El cuerpo de Kagansky, de 45 años, fue hallado por un vecino frente a un edificio en la calle Zamshin de San Petersburgo.
Los investigadores creen que las circunstancias que llevaron a su muerte son sospechosas: las puñaladas en su cuerpo sugieren que Kagansky tuvo una pelea y fue atacado antes de caer por la ventana.

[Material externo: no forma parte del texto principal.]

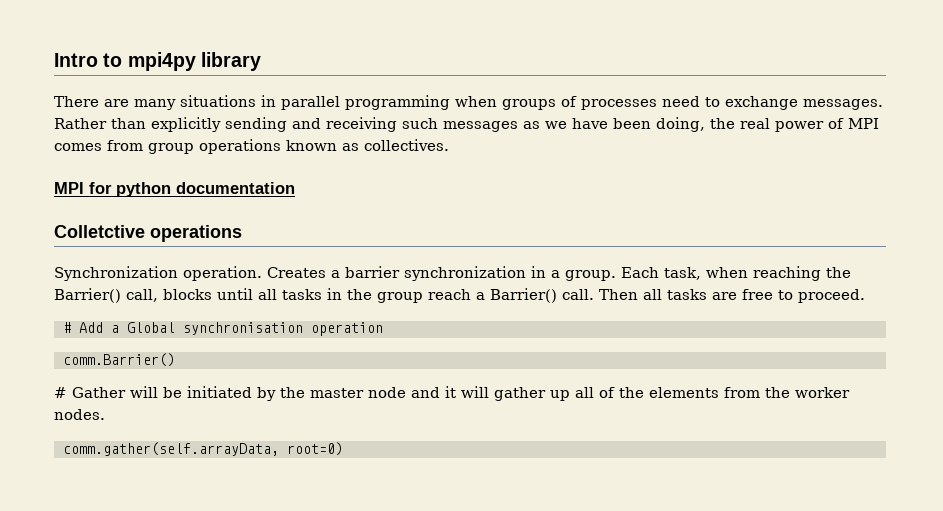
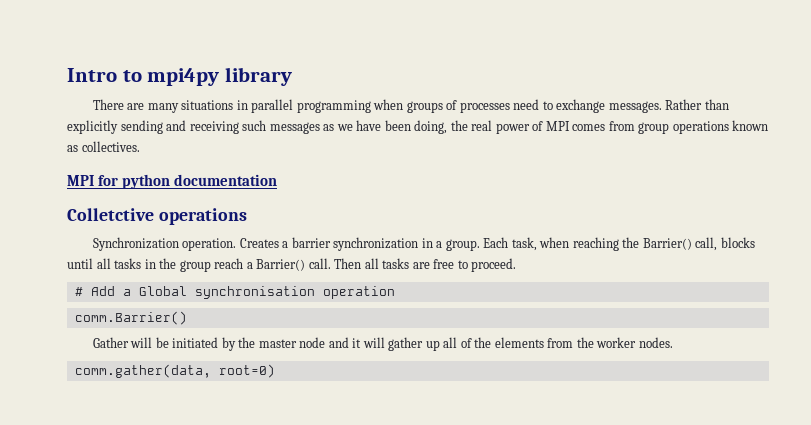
- # Gather will be initiated by the master node and it will gather up all of the elements from the worker nodes.
+ Gather will be initiated by the master node and it will gather up all of the elements from the worker nodes.
- comm.gather(self.arrayData, root=0)
+ comm.gather(data, root=0)

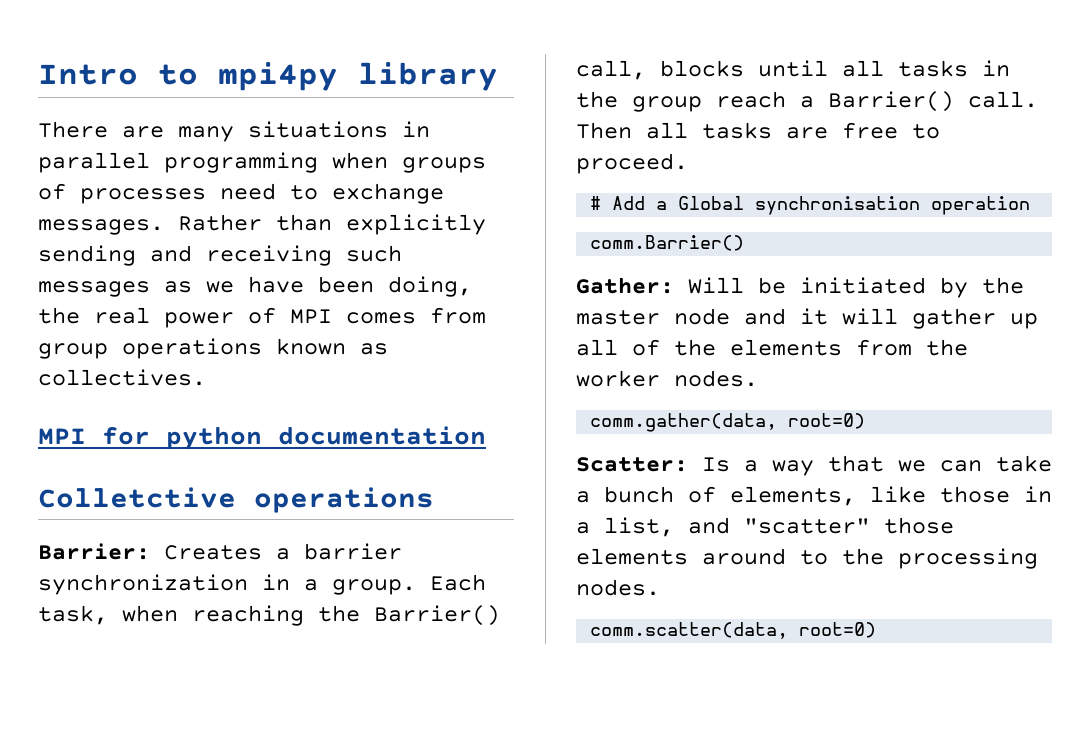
- Synchronization operation. Creates a barrier synchronization in a group.
+ Barrier: Creates a barrier synchronization in a group.
- Gather will be initiated by the master node and it will gather up all of the elements from the worker nodes.
+ Gather: Will be initiated by the master node and it will gather up all of the elements from the worker nodes.
+ Scatter: Is a way that we can take a bunch of elements, like those in a list, and "scatter" those elements around to the processing nodes.
+ comm.scatter(data, root=0)

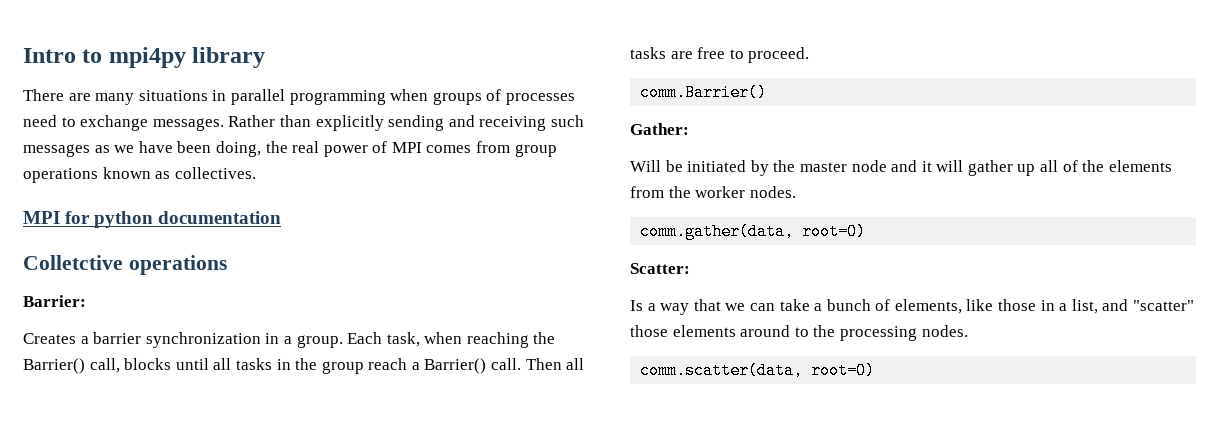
- Barrier: Creates a barrier synchronization in a group.
+ Barrier:
+ Creates a barrier synchronization in a group.
- # Add a Global synchronisation operation
- Gather: Will be initiated by the master node and it will gather up all of the elements from the worker nodes.
+ Gather:
+ Will be initiated by the master node and it will gather up all of the elements from the worker nodes.
- Scatter: Is a way that we can take a bunch of elements, like those in a list, and "scatter" those elements around to the processing nodes.
+ Scatter:
+ Is a way that we can take a bunch of elements, like those in a list, and "scatter" those elements around to the processing nodes.

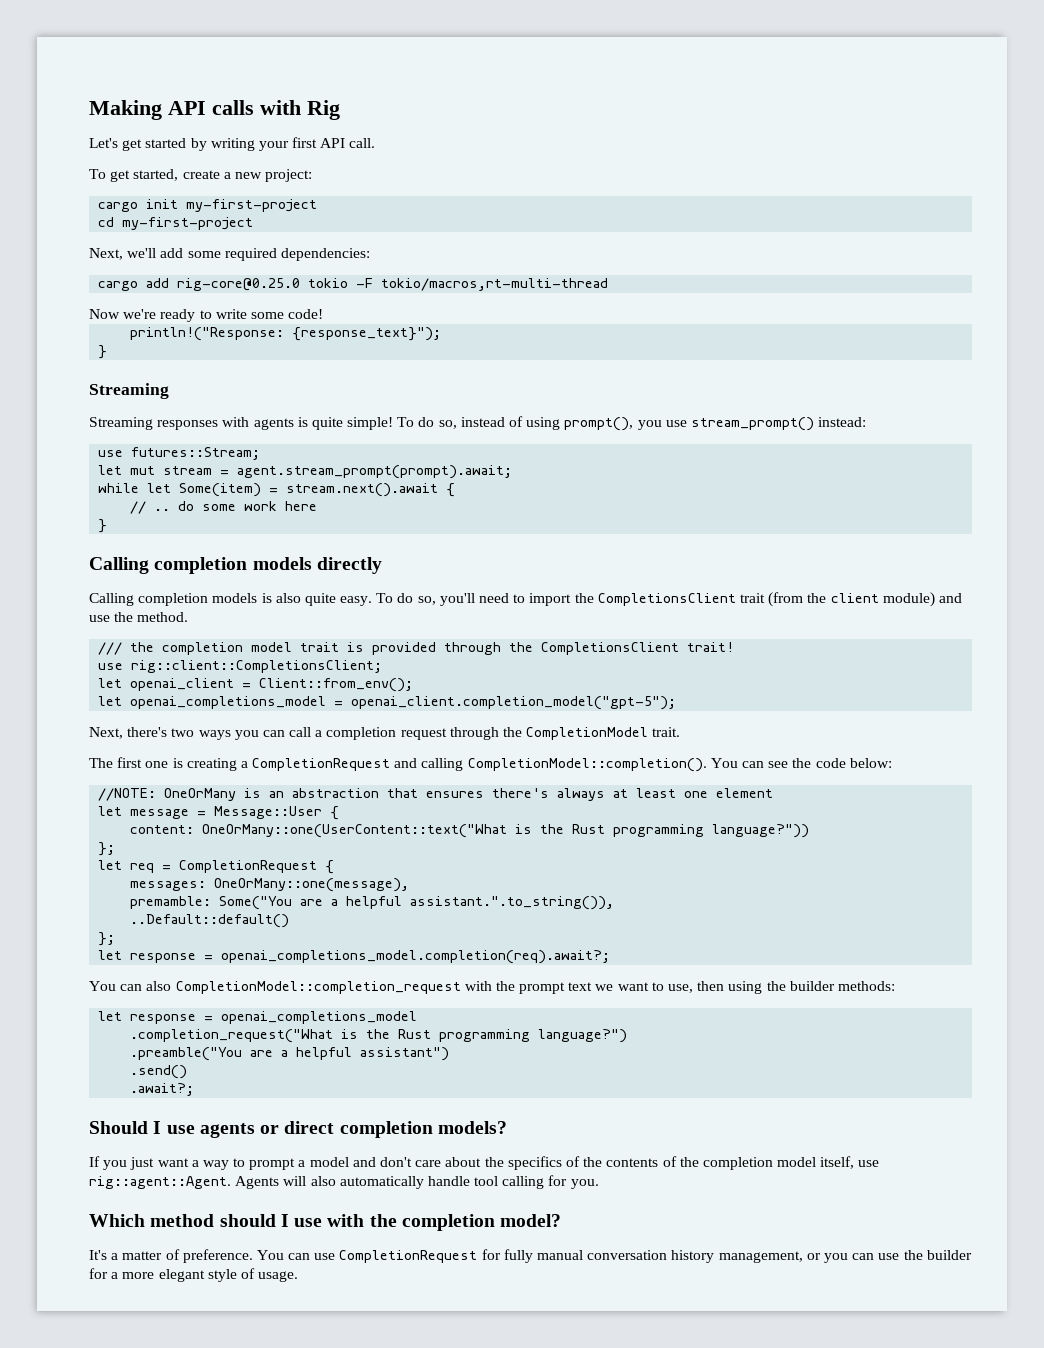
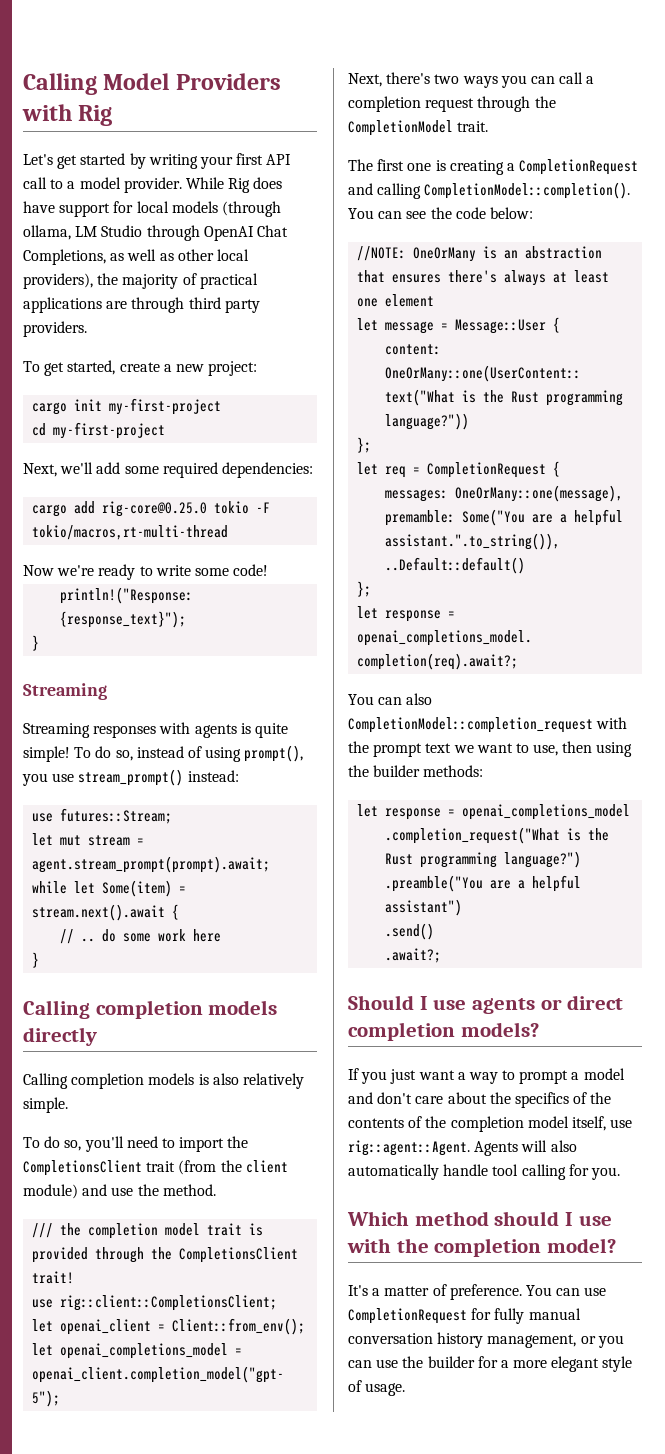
- Making API calls with Rig
+ Calling Model Providers with Rig
- Let's get started by writing your first API call.
+ Let's get started by writing your first API call to a model provider. While Rig does have support for local models (through ollama, LM Studio through OpenAI Chat Completions, as well as other local providers), the majority of practical applications are through third party providers.
- Calling completion models is also quite easy. To do so, you'll need to import the CompletionsClient trait (from the client module) and use the method.
+ Calling completion models is also relatively simple.
+ To do so, you'll need to import the CompletionsClient trait (from the client module) and use the method.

De acuerdo a la agencia Interfax, Kagansky estaba visitando a un amigo. Según datos preliminares, poco antes de la tragedia surgió un conflicto entre los hombres. Tras el hecho, las autoridades abrieron una investigación por asesinato y arrestaron al dueño del apartamento.
Según el medio Mash, el sospechoso es un ex compañero de clase de Kagansky, el gerente de medios Igor Ivanov. El hombre afirma que no es culpable del crimen y que el científico se suicidó.
Kagansky era un especialista de fama mundial en el campo de la genética, la biología molecular y la investigación sobre el cáncer. Los resultados de su trabajo se han publicado en las principales revistas científicas mundiales. El científico fue uno de los iniciadores de la epigenética sintética, una nueva rama de la ciencia biomédica.

Kagansky contaba con un doctorado en Biología Molecular de los Institutos Nacionales de Salud de los Estados Unidos y trabajó en laboratorios en San Petersburgo, Washington y Edimburgo. Recientemente había sido nombrado director del Centro de Medicina Genómica y Regenerativa de la Universidad Federal del Lejano Oriente de Rusia, en Vladivostok, donde continuó su colaboración con el Instituto de Genética y Medicina molecular de la Universidad de Edimburgo, un centro en el que trabajó durante 13 años. Además había recibido una beca rusa para estudiar nuevas formas de diagnosticar y tratar tumores cerebrales malignos.
Según el medio Nevskie Novosti, en los últimos meses Kagansky también estaba colaborando en Edimburgo en el desarrollo de una vacuna contra el coronavirus.